_Work to be completed_. Please output the records below in full, exactly as given, but without the images.

_ _ _ _ _ _ _

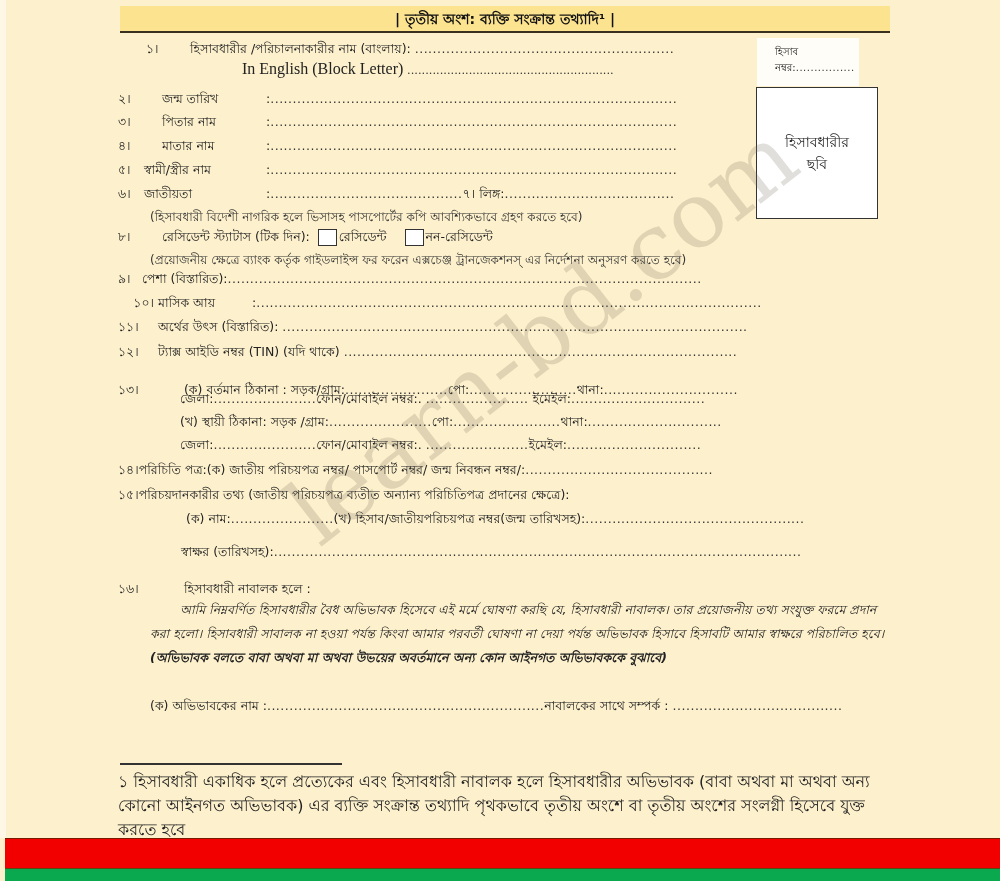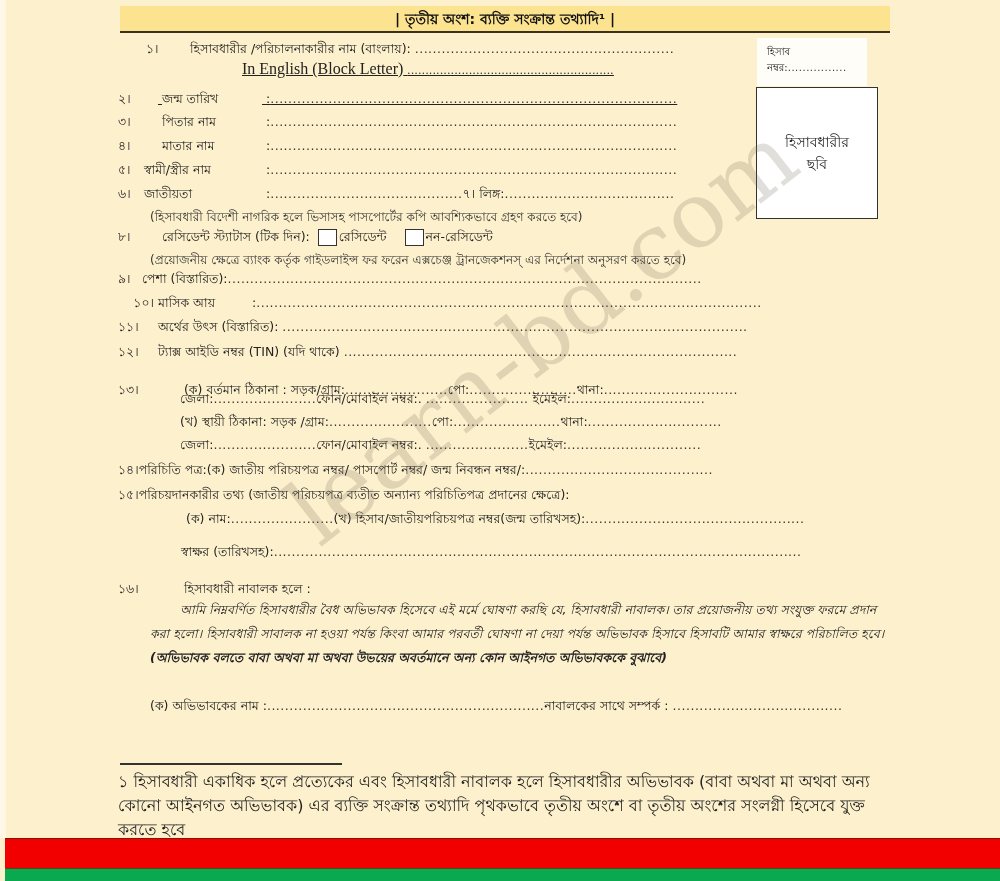--- a/index.html
+++ b/index.html
@@ -14,24 +14,24 @@
   .page { position: absolute; left: 0; top: 0; width: 1000px; height: 838px; }
   .header-bar {
     position: absolute; left: 120px; top: 6px; width: 770px; height: 27px;
     background: #fce38f; border-bottom: 2px solid #3a3020;
     text-align: center; font-size: 14px; line-height: 27px; font-weight: bold; color: #111;
   }
   .row { position: absolute; font-size: 12.5px; white-space: nowrap; color: #222; }
   .num { display: inline-block; }
   .dots { color: #333; letter-spacing: 0.5px; }
   .note { position: absolute; font-size: 12px; color: #333; white-space: nowrap; }
-  .eng { position: absolute; font-family: "Liberation Serif", serif; font-size: 16px; color: #222; white-space: nowrap; text-decoration: underline; }
+  .eng { position: absolute; font-family: "Liberation Serif", serif; font-size: 16px; color: #222; white-space: nowrap; }
   .acct-box {
-    position: absolute; left: 757px; top: 38px; width: 110px; height: 48px; background: #fffdf7;
-    font-size: 10px; padding: 6px 10px; line-height: 16px;
+    position: absolute; left: 757px; top: 38px; width: 102px; height: 48px; background: #fffdf7;
+    font-size: 10px; padding: 6px 18px; line-height: 16px;
   }
   .photo-box {
     position: absolute; left: 756px; top: 87px; width: 122px; height: 132px;
     background: #fff; border: 1.5px solid #333;
     display: flex; flex-direction: column; align-items: center; justify-content: center;
     font-size: 14px; line-height: 22px; text-align: center;
   }
   .cb { display: inline-block; width: 19px; height: 17px; background: #fff; border: 1.5px solid #333; vertical-align: middle; margin: 0 2px 0 4px; }
   .para { position: absolute; font-size: 12.5px; line-height: 24px; color: #222; }
   .bold { font-weight: bold; }
@@ -67,21 +67,21 @@
   <div class="row" style="left:118px; top:40px;margin-left:28px;">
     <span class="num" style="width:40px;">১।</span>
     <span>হিসাবধারীর /পরিচালনাকারীর নাম (বাংলায়):</span>
     <span class="dots">..........................................................</span>
   </div>
   <div class="eng" style="left:242px; top:60px;">
     <span>In English (Block Letter)</span>
     <span class="dots" style="font-size:12.5px;">.........................................................</span>
   </div>
 
-  <div class="row" style="left:118px; top:90px;text-decoration:underline;">
+  <div class="row" style="left:118px; top:90px;">
     <span class="num" style="width:40px;">২।</span>
     <span style="display:inline-block;width:100px;">জন্ম তারিখ</span>
     <span>:</span><span class="dots">...........................................................................................</span>
   </div>
   <div class="row" style="left:118px; top:113px;">
     <span class="num" style="width:40px;">৩।</span>
     <span style="display:inline-block;width:100px;">পিতার নাম</span>
     <span>:</span><span class="dots">...........................................................................................</span>
   </div>
   <div class="row" style="left:118px; top:137px;">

_ _ _ _ _ _ _

_Final answer_.
--- a/index.html
+++ b/index.html
@@ -14,24 +14,24 @@
   .page { position: absolute; left: 0; top: 0; width: 1000px; height: 838px; }
   .header-bar {
     position: absolute; left: 120px; top: 6px; width: 770px; height: 27px;
     background: #fce38f; border-bottom: 2px solid #3a3020;
     text-align: center; font-size: 14px; line-height: 27px; font-weight: bold; color: #111;
   }
   .row { position: absolute; font-size: 12.5px; white-space: nowrap; color: #222; }
   .num { display: inline-block; }
   .dots { color: #333; letter-spacing: 0.5px; }
   .note { position: absolute; font-size: 12px; color: #333; white-space: nowrap; }
-  .eng { position: absolute; font-family: "Liberation Serif", serif; font-size: 16px; color: #222; white-space: nowrap; text-decoration: underline; }
+  .eng { position: absolute; font-family: "Liberation Serif", serif; font-size: 16px; color: #222; white-space: nowrap; }
   .acct-box {
-    position: absolute; left: 757px; top: 38px; width: 110px; height: 48px; background: #fffdf7;
-    font-size: 10px; padding: 6px 10px; line-height: 16px;
+    position: absolute; left: 757px; top: 38px; width: 102px; height: 48px; background: #fffdf7;
+    font-size: 10px; padding: 6px 18px; line-height: 16px;
   }
   .photo-box {
     position: absolute; left: 756px; top: 87px; width: 122px; height: 132px;
     background: #fff; border: 1.5px solid #333;
     display: flex; flex-direction: column; align-items: center; justify-content: center;
     font-size: 14px; line-height: 22px; text-align: center;
   }
   .cb { display: inline-block; width: 19px; height: 17px; background: #fff; border: 1.5px solid #333; vertical-align: middle; margin: 0 2px 0 4px; }
   .para { position: absolute; font-size: 12.5px; line-height: 24px; color: #222; }
   .bold { font-weight: bold; }
@@ -67,21 +67,21 @@
   <div class="row" style="left:118px; top:40px;margin-left:28px;">
     <span class="num" style="width:40px;">১।</span>
     <span>হিসাবধারীর /পরিচালনাকারীর নাম (বাংলায়):</span>
     <span class="dots">..........................................................</span>
   </div>
   <div class="eng" style="left:242px; top:60px;">
     <span>In English (Block Letter)</span>
     <span class="dots" style="font-size:12.5px;">.........................................................</span>
   </div>
 
-  <div class="row" style="left:118px; top:90px;text-decoration:underline;">
+  <div class="row" style="left:118px; top:90px;">
     <span class="num" style="width:40px;">২।</span>
     <span style="display:inline-block;width:100px;">জন্ম তারিখ</span>
     <span>:</span><span class="dots">...........................................................................................</span>
   </div>
   <div class="row" style="left:118px; top:113px;">
     <span class="num" style="width:40px;">৩।</span>
     <span style="display:inline-block;width:100px;">পিতার নাম</span>
     <span>:</span><span class="dots">...........................................................................................</span>
   </div>
   <div class="row" style="left:118px; top:137px;">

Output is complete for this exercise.